→ Exercise: A stretch of the entries below is to be set down exactly, running from the line with "SpeedBox 1.1 für" through the line with "discount: 2% = 107.83 -> 2% = 149.95", both included, and no other line.

→ Given data:
---------------

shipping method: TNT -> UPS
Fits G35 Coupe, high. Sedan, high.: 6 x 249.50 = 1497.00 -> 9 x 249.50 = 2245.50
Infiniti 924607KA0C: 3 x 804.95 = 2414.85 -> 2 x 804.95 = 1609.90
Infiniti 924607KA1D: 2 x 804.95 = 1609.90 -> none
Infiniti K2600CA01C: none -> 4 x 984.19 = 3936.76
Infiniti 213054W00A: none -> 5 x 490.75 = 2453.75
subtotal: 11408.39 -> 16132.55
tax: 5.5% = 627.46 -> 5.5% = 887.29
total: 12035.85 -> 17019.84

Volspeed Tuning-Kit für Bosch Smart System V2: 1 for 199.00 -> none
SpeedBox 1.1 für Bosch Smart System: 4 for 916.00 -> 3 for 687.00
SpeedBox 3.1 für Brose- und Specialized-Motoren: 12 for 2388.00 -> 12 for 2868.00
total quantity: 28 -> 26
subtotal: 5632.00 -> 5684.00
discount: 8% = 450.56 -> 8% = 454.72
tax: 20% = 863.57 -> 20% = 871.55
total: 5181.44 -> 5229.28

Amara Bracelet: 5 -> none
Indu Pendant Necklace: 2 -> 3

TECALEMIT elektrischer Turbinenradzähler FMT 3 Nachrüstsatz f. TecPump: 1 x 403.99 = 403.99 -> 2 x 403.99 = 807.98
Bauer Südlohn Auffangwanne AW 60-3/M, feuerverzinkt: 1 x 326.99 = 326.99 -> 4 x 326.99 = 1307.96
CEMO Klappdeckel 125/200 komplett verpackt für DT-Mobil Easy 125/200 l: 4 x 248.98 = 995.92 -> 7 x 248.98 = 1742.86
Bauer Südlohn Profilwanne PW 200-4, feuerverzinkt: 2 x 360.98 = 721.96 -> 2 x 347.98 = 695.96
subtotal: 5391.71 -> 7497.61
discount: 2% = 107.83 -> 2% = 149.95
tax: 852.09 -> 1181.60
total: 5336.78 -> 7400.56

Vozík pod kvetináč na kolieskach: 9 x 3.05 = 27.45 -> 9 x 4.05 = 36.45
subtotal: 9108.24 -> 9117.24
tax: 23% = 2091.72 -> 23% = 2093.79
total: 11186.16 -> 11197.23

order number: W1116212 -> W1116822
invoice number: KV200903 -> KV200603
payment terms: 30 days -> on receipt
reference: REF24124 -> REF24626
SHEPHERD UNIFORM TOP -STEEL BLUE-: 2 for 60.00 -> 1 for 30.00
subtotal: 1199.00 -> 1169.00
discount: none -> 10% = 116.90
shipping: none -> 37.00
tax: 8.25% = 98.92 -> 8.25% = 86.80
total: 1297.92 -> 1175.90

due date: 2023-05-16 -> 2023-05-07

---------------

→ Solution below:
SpeedBox 1.1 für Bosch Smart System: 4 for 916.00 -> 3 for 687.00
SpeedBox 3.1 für Brose- und Specialized-Motoren: 12 for 2388.00 -> 12 for 2868.00
total quantity: 28 -> 26
subtotal: 5632.00 -> 5684.00
discount: 8% = 450.56 -> 8% = 454.72
tax: 20% = 863.57 -> 20% = 871.55
total: 5181.44 -> 5229.28

Amara Bracelet: 5 -> none
Indu Pendant Necklace: 2 -> 3

TECALEMIT elektrischer Turbinenradzähler FMT 3 Nachrüstsatz f. TecPump: 1 x 403.99 = 403.99 -> 2 x 403.99 = 807.98
Bauer Südlohn Auffangwanne AW 60-3/M, feuerverzinkt: 1 x 326.99 = 326.99 -> 4 x 326.99 = 1307.96
CEMO Klappdeckel 125/200 komplett verpackt für DT-Mobil Easy 125/200 l: 4 x 248.98 = 995.92 -> 7 x 248.98 = 1742.86
Bauer Südlohn Profilwanne PW 200-4, feuerverzinkt: 2 x 360.98 = 721.96 -> 2 x 347.98 = 695.96
subtotal: 5391.71 -> 7497.61
discount: 2% = 107.83 -> 2% = 149.95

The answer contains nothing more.